(Beginning of Records for the exercise)

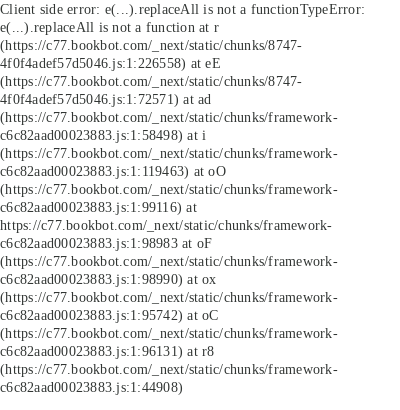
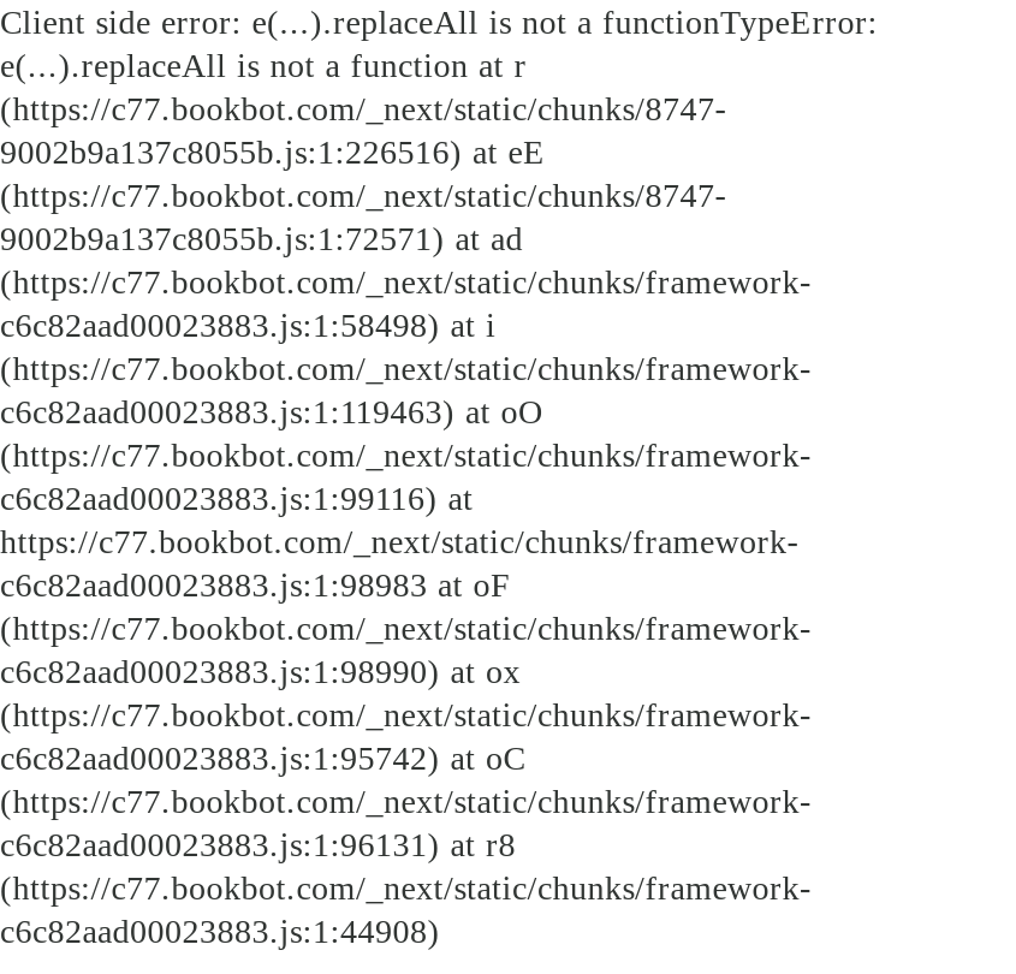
[0,55,221,71] 4f0f4adef57d5046.js:1:226558) at eE -> [0,132,545,171] 9002b9a137c8055b.js:1:226516) at eE
[0,91,212,107] 4f0f4adef57d5046.js:1:72571) at ad -> [0,219,523,257] 9002b9a137c8055b.js:1:72571) at ad

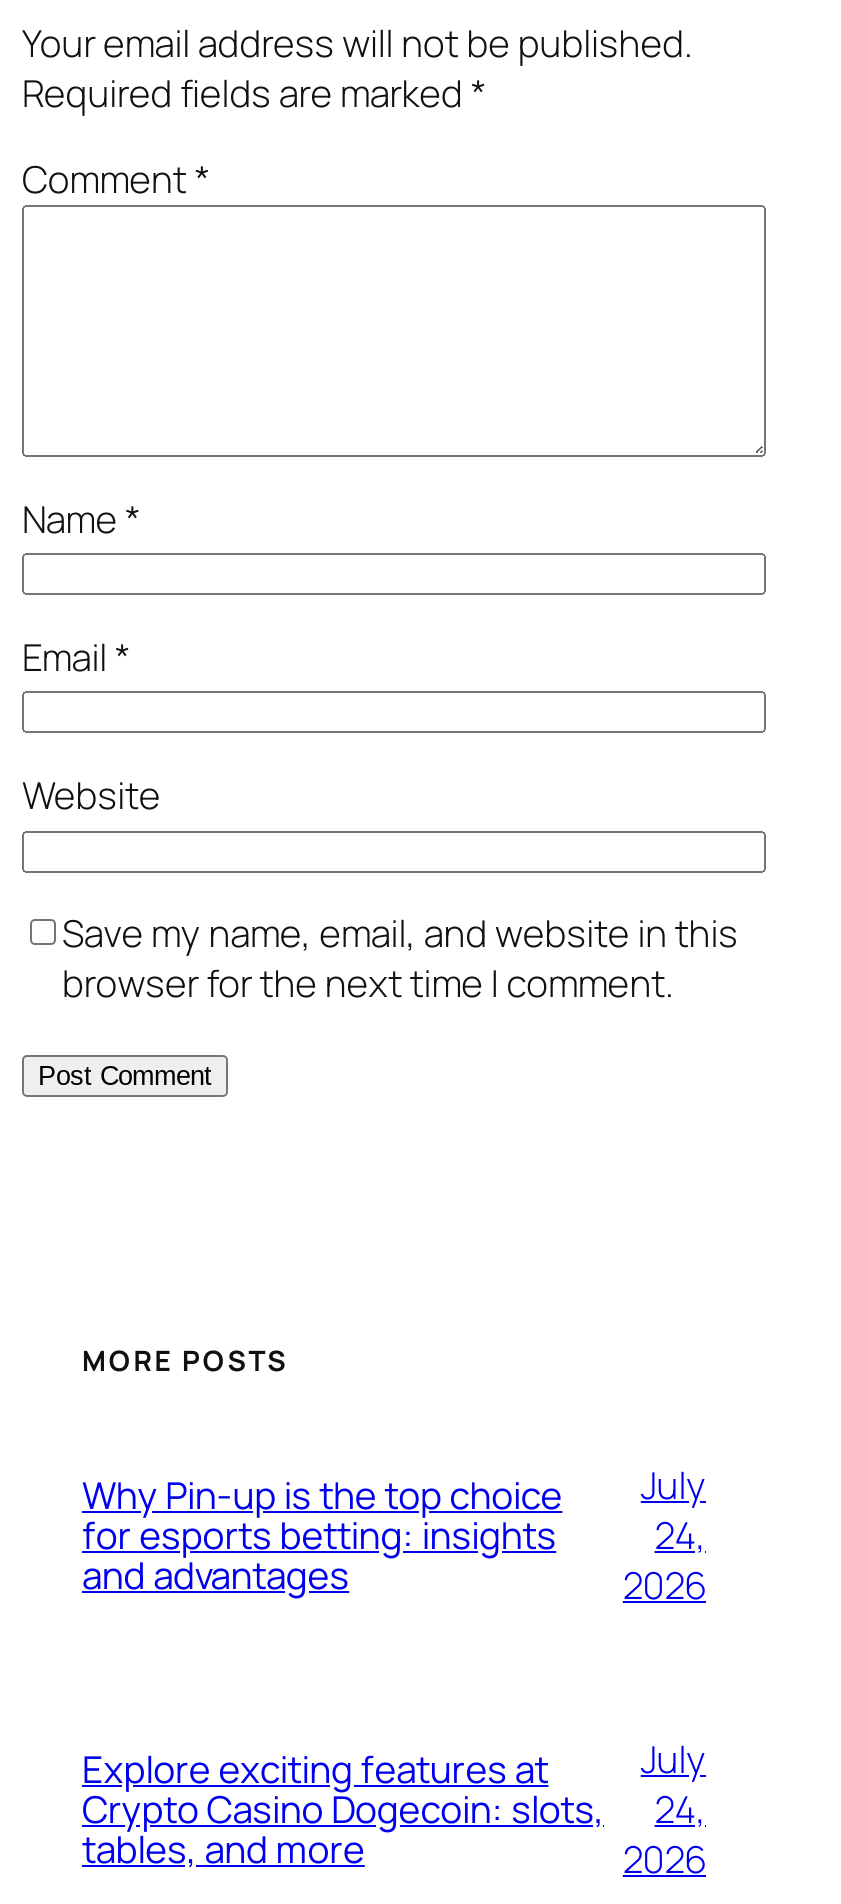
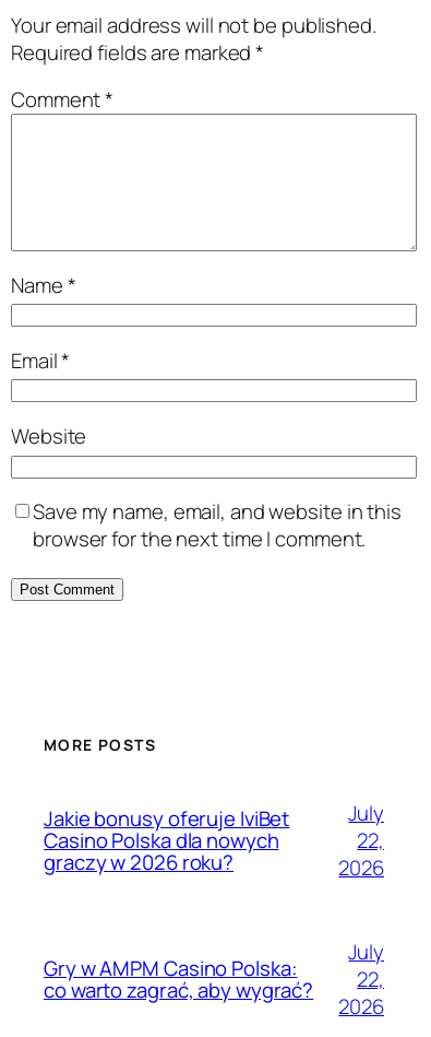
[82,1469,562,1601] Why Pin-up is the top choice | for esports betting: insights | and advantages -> [44,804,289,876] Jakie bonusy oferuje IviBet | Casino Polska dla nowych | graczy w 2026 roku?
[655,1508,706,1560] 24, -> [357,826,384,854] 22,
[82,1743,604,1875] Explore exciting features at | Crypto Casino Dogecoin: slots, | tables, and more -> [44,954,313,1004] Gry w AMPM Casino Polska: | co warto zagrać, aby wygrać?
[655,1782,706,1834] 24, -> [357,964,384,993] 22,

(End of Records for the exercise)

## Work required
Copy out all the entries precisely. No images.

## Response for this exercise
[0,55,221,71] 4f0f4adef57d5046.js:1:226558) at eE -> [0,132,545,171] 9002b9a137c8055b.js:1:226516) at eE
[0,91,212,107] 4f0f4adef57d5046.js:1:72571) at ad -> [0,219,523,257] 9002b9a137c8055b.js:1:72571) at ad

[82,1469,562,1601] Why Pin-up is the top choice | for esports betting: insights | and advantages -> [44,804,289,876] Jakie bonusy oferuje IviBet | Casino Polska dla nowych | graczy w 2026 roku?
[655,1508,706,1560] 24, -> [357,826,384,854] 22,
[82,1743,604,1875] Explore exciting features at | Crypto Casino Dogecoin: slots, | tables, and more -> [44,954,313,1004] Gry w AMPM Casino Polska: | co warto zagrać, aby wygrać?
[655,1782,706,1834] 24, -> [357,964,384,993] 22,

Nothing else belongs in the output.